Ethical conflicts arise when:

(1) application of clinical facts alone cannot determine what should be done;
(2) there is disagreement about the right course of action;
(3) application of moral principles conflict; and
(4) the law is ambivalent or silent.

“Ethical conflicts require professionals to make value judgements to resolve them. Since individuals within MDTs derive their own moral values from a wide range of sources, for example, family upbringing, education, religious beliefs and professional codes, it may be difficult for them to agree on which set of values they should apply in individual cases. Ethical intervention may provide clarification in a way that is supportive, educational and advisory rather than prescriptive.

Any ethical involvement with the MDT meeting should be first concerned with obtaining appropriate clinical facts that are founded on the best available evidence. These include

(1) the nature of the condition;
(2) its clinical effect on children, young people and parents;
(3) the associated clinical and psychosocial co-morbidities and their likely short- and long-term consequences; and
(4) the ‘reversibility’ of treatment options (e.g., hormone suppression vs. gonadectomy; neonatal vs. adolescent surgery).

Best interests

Although clinicians have a duty to act in the best interests of their patients, objective standards of best interests for children may be hard to define in isolation. In DSD, there may be tensions between the potentially conflicting obligations of respecting a child or young person’s right to make informed voluntary self-determined choices (autonomy) and providing treatment for the child that carries more benefit than harm. Moreover, any consideration of a child’s best interests needs to include the obligation to respect the family and parent–child relationships.
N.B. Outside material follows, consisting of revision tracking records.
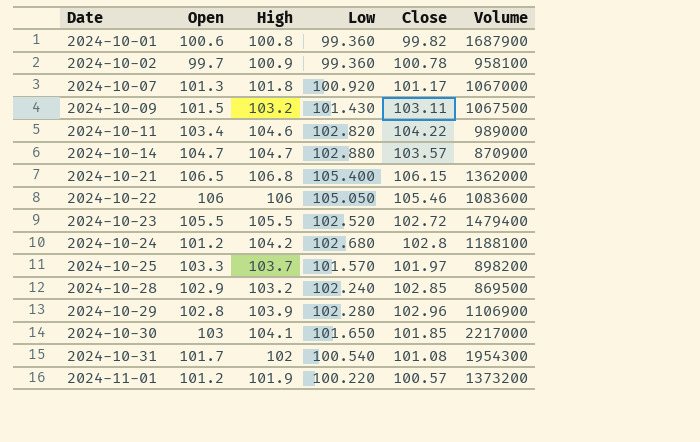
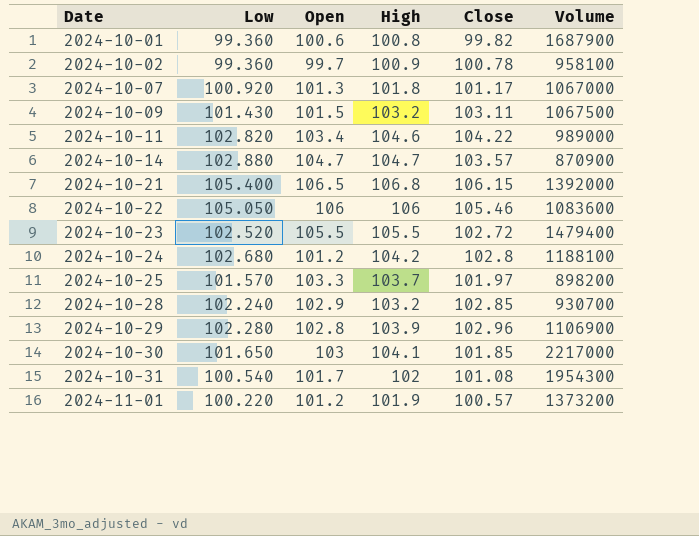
column Low | position: 4 -> 2
2024-10-21 | Volume: 1362000 -> 1392000
2024-10-28 | Volume: 869500 -> 930700

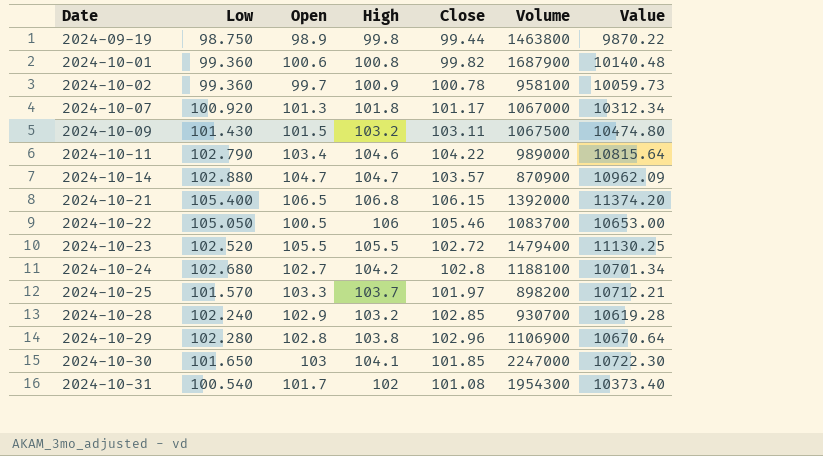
column Value | formula: none -> [Open] * [High]
row 2024-11-01: 100.220 | 101.2 | 101.9 | 100.57 | 1373200 -> none
row 2024-09-19: none -> 98.750 | 98.9 | 99.8 | 99.44 | 1463800 | 9870.22
2024-10-11 | Low: 102.820 -> 102.790
2024-10-22 | Open: 106 -> 100.5
2024-10-22 | Volume: 1083600 -> 1083700
2024-10-24 | Open: 101.2 -> 102.7
2024-10-29 | High: 103.9 -> 103.8
2024-10-30 | Volume: 2217000 -> 2247000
Traditional guidance for the timing and nature of therapeutic interventions in DSD may pay insufficient respect to the growing autonomy of adolescents and be overly paternalistic in its impact, or may restrict future life choices. The adverse effects of failing to respect the developing autonomy of adolescents are increasingly acknowledged.

ibid

What is the emergency? I used to think “socio-medical emergency” referred to the trauma of parents, and helping deal with that. But actually, the only urgency here is in carrying out procedures before the child gets to a point where they can have agency. This is the elephant in the room in this paper: it is a matter of urgency that people intervene BEFORE the child has an opportunity to become recognised as an autonomous agent, and anything that comes later which involves the child in the process comes across as second-best.
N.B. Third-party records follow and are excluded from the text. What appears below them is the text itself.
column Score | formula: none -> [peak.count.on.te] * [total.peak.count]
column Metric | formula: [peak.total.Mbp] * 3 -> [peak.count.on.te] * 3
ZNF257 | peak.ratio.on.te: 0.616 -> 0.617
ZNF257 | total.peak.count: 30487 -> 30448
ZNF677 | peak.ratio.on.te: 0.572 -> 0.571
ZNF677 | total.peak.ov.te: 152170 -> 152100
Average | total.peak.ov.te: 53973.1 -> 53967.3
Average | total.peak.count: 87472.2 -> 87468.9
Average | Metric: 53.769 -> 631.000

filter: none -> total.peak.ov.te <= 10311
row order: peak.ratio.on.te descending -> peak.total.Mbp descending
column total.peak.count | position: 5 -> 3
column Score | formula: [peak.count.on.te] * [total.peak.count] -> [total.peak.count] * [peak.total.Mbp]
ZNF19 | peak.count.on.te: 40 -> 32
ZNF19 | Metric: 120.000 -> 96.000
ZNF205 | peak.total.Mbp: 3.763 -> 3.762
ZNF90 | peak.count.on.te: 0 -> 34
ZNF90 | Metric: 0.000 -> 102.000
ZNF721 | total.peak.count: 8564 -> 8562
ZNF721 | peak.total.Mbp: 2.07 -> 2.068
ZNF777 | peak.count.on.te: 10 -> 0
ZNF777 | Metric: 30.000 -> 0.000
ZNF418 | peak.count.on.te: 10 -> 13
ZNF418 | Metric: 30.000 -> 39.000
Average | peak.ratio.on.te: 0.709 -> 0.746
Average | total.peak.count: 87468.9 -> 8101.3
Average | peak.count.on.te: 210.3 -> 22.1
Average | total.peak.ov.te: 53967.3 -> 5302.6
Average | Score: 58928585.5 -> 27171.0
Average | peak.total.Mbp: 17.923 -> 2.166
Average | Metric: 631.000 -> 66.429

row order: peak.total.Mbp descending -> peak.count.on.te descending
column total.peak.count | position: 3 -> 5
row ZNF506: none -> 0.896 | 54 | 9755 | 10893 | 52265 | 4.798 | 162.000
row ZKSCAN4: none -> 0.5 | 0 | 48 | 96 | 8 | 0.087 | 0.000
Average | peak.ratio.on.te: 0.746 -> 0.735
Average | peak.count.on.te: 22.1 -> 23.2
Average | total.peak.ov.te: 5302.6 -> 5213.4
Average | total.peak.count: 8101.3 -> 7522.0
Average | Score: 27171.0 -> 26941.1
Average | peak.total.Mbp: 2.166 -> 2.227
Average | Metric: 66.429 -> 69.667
What appears to have changed is not the acceptance of the need for greater autonomy of the child, and delaying of procedures until they are of an age where they can be regarded as fit to participate in the decision-making process, but a distribution of the decision making to a group of people which includes the parents, who still end up making the decision on the child’s behalf, before the child gets the chance to speak. While it is accepted that adolescents should have autonomy, that autonomy is still pre-empted by maintaining that early interventions are still appropriate before adolescence is many cases.